-
Notifications
You must be signed in to change notification settings - Fork 479
Description
Hi all! We would like to use Tetragon to implement per-workload runtime security policies across a Kubernetes cluster. The goal is to establish a "fingerprint" of allowed behavior for every Kubernetes workload (Deployment, StatefulSet, DaemonSet), starting with the strict enforcement of which processes each workload is permitted to spawn.
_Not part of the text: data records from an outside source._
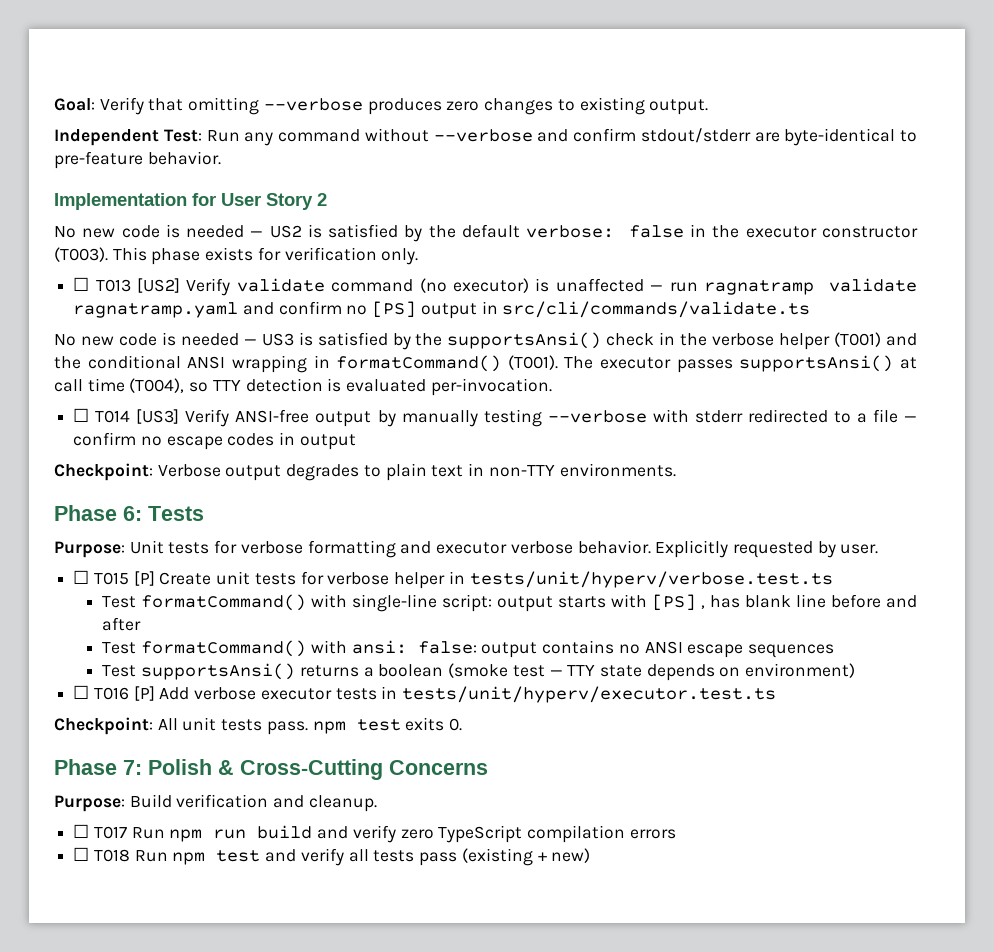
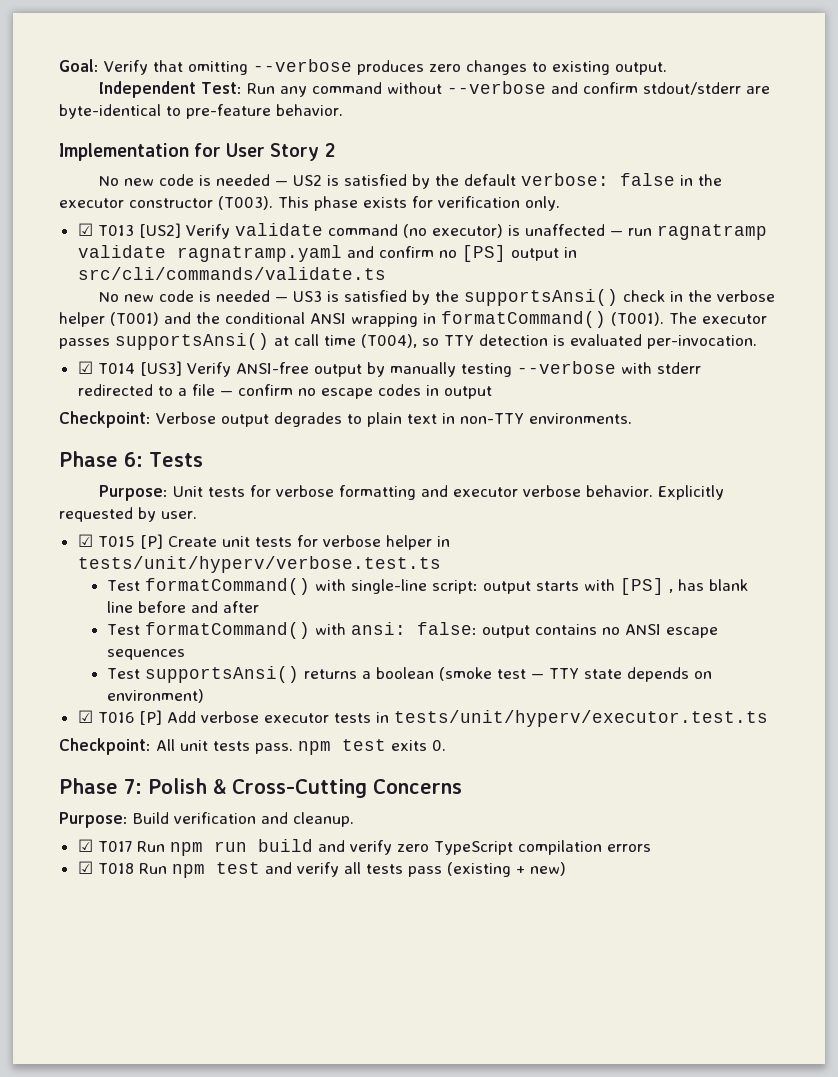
- ☐ T013 [US2] Verify validate command (no executor) is unaffected — run ragnatramp validate ragnatramp.yaml and confirm no [PS] output in src/cli/commands/validate.ts
+ ☑ T013 [US2] Verify validate command (no executor) is unaffected — run ragnatramp validate ragnatramp.yaml and confirm no [PS] output in src/cli/commands/validate.ts
- ☐ T014 [US3] Verify ANSI-free output by manually testing --verbose with stderr redirected to a file — confirm no escape codes in output
+ ☑ T014 [US3] Verify ANSI-free output by manually testing --verbose with stderr redirected to a file — confirm no escape codes in output
- ☐ T015 [P] Create unit tests for verbose helper in tests/unit/hyperv/verbose.test.ts
+ ☑ T015 [P] Create unit tests for verbose helper in tests/unit/hyperv/verbose.test.ts
- ☐ T016 [P] Add verbose executor tests in tests/unit/hyperv/executor.test.ts
+ ☑ T016 [P] Add verbose executor tests in tests/unit/hyperv/executor.test.ts
- ☐ T017 Run npm run build and verify zero TypeScript compilation errors
+ ☑ T017 Run npm run build and verify zero TypeScript compilation errors
- ☐ T018 Run npm test and verify all tests pass (existing + new)
+ ☑ T018 Run npm test and verify all tests pass (existing + new)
Let's say in our cluster we have two deployments, my-deployment-1 and my-deployment-2, and we want to enforce the following policies:
apiVersion: cilium.io/v1alpha1
kind: TracingPolicy
metadata:
name: "policy-1"
spec:
podSelector:
matchLabels:
app: "my-deployment-1"
kprobes:
- call: "security_bprm_creds_for_exec"
syscall: false
args:
- index: 0
type: "linux_binprm"
selectors:
- matchArgs:
- index: 0
operator: "NotEqual"
values:
- "/usr/bin/sleep"
- "/usr/bin/cat"
- "/usr/bin/my-server-1"
matchActions:
- action: Override
argError: -1
options:
- name: disable-kprobe-multi
value: "1"
---
apiVersion: cilium.io/v1alpha1
kind: TracingPolicy
metadata:
name: "policy-2"
spec:
podSelector:
matchLabels:
app: "my-deployment-2"
kprobes:
- call: "security_bprm_creds_for_exec"
syscall: false
args:
- index: 0
type: "linux_binprm"
selectors:
- matchArgs:
- index: 0
operator: "NotEqual"
values:
- "/usr/bin/ls"
- "/usr/bin/my-server-2"
matchActions:
- action: Override
argError: -1
options:
- name: disable-kprobe-multi
value: "1"Let's see what Tetragon injects into the kernel today.
eBPF prog point of view
The above 2 policies will result in the following ebpf programs being attached to the security_bprm_creds_for_exec function:
generic_kprobe_event(from policy-1) -> other generic kprobe called in tail callgeneric_kprobe_event(from policy-2) -> other generic kprobe called in tail callgeneric_fmodret_override(from policy-1)generic_fmodret_override(from policy-2)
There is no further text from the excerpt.